**WHAT IS NEEDED:**
Could you write out, exactly, every line from the top of the data through the line holding "[729,430,772,444] other ->"? Omit the pictures.
** Opening INPUT RECORDS block **
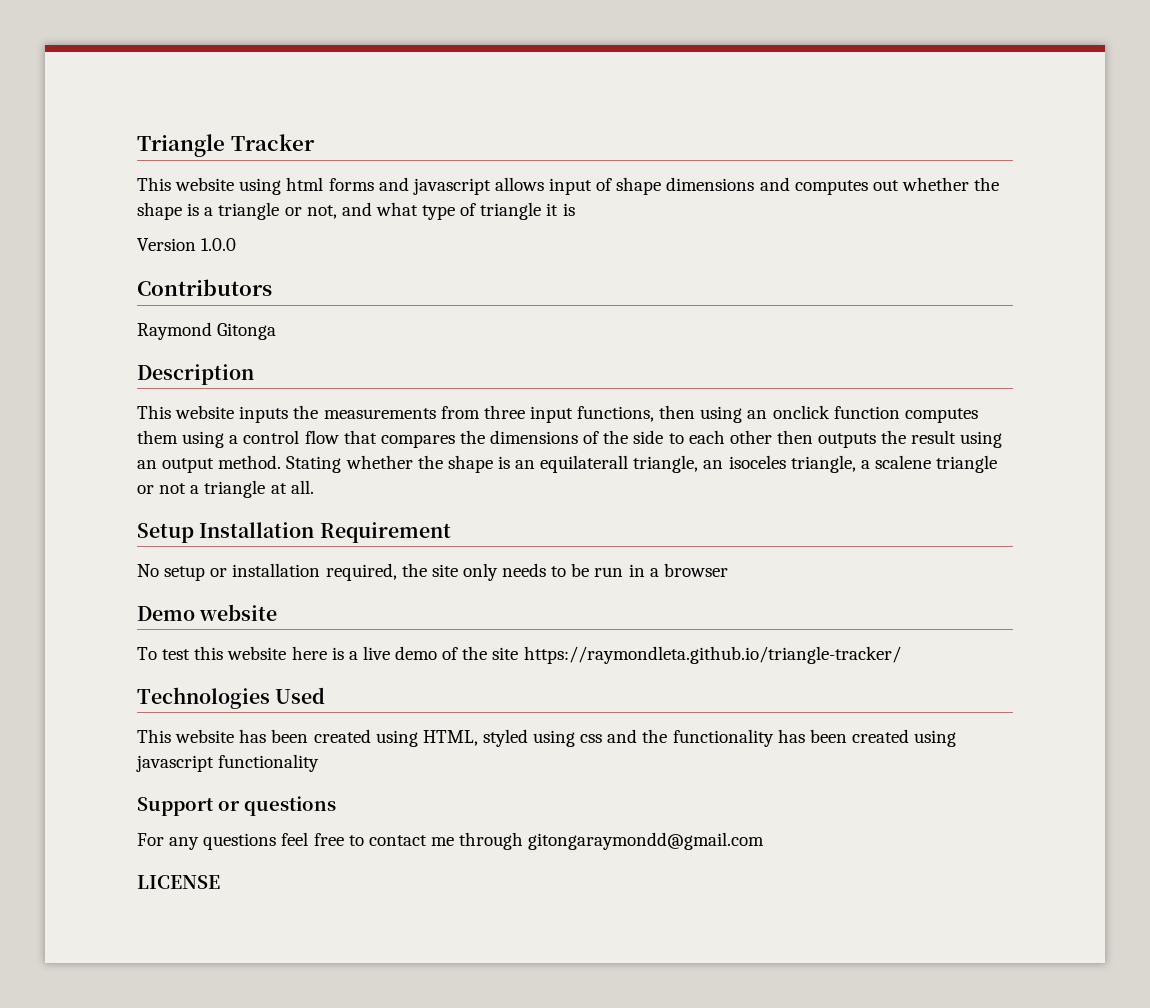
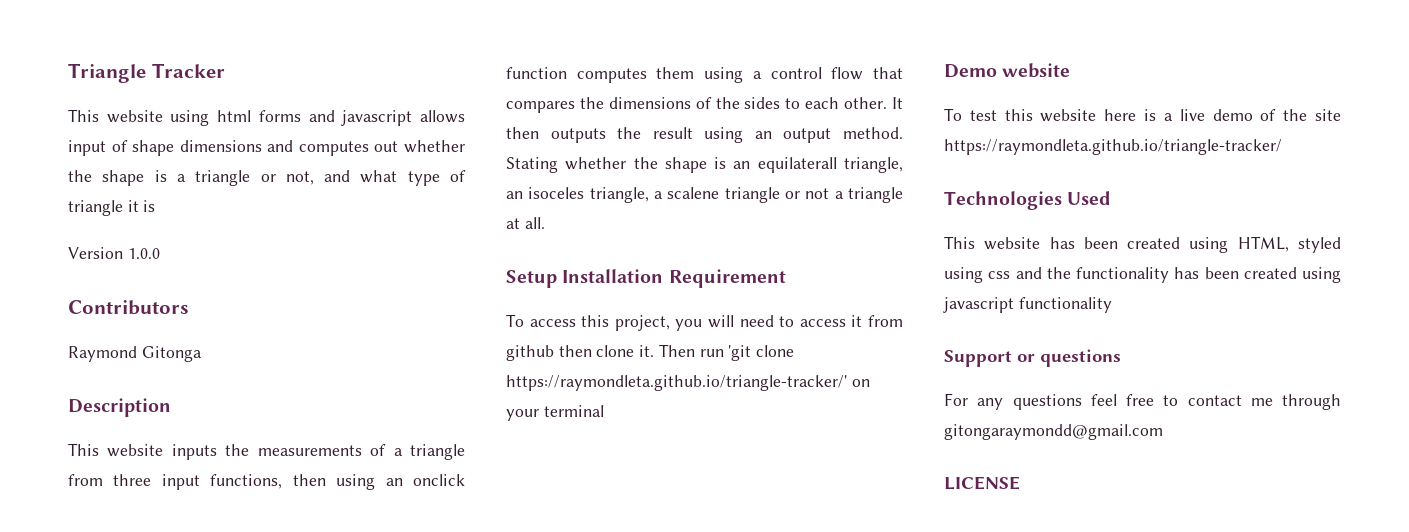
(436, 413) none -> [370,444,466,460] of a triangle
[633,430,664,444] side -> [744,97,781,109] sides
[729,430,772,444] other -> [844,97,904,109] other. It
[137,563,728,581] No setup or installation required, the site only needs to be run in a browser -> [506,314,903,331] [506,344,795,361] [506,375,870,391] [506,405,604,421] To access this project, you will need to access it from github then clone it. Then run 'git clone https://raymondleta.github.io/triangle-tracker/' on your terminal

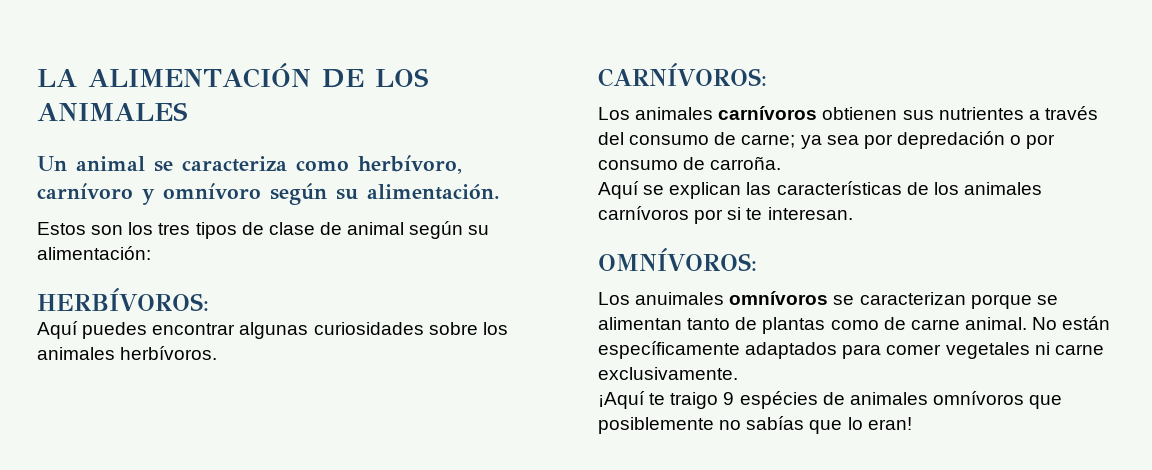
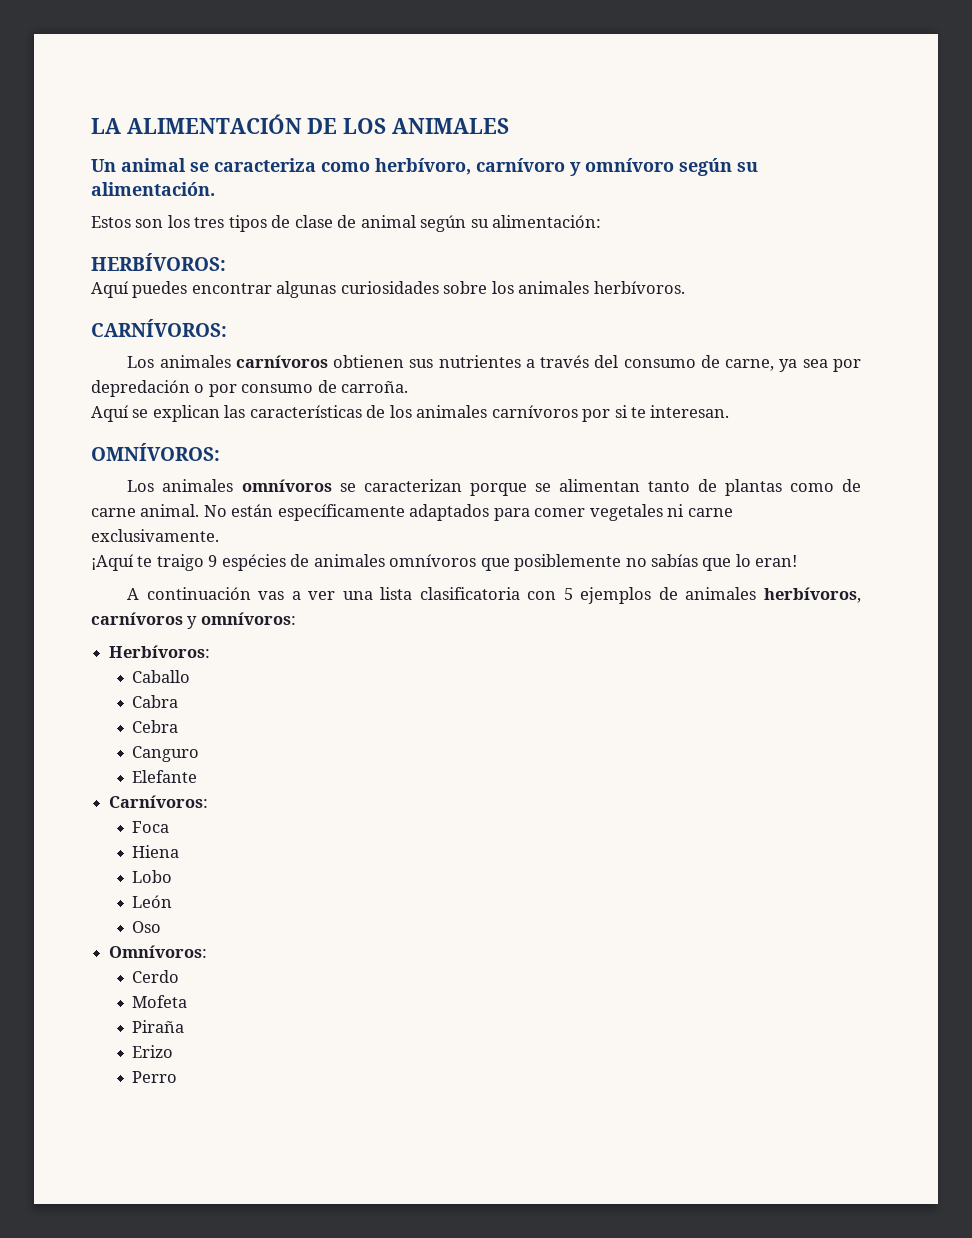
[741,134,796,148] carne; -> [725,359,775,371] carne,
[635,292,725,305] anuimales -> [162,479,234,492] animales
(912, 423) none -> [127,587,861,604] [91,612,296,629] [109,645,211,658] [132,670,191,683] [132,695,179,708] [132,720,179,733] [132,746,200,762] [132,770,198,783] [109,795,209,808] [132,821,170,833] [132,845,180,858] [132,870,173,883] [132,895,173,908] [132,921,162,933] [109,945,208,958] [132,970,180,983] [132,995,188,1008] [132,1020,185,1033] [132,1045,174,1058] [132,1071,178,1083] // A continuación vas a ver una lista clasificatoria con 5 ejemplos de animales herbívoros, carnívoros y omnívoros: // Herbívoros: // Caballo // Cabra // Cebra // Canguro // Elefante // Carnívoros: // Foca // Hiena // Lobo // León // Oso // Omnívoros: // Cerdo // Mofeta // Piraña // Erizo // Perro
** Closing INPUT RECORDS block **
**WRITTEN SOLUTION:**
(436, 413) none -> [370,444,466,460] of a triangle
[633,430,664,444] side -> [744,97,781,109] sides
[729,430,772,444] other -> [844,97,904,109] other. It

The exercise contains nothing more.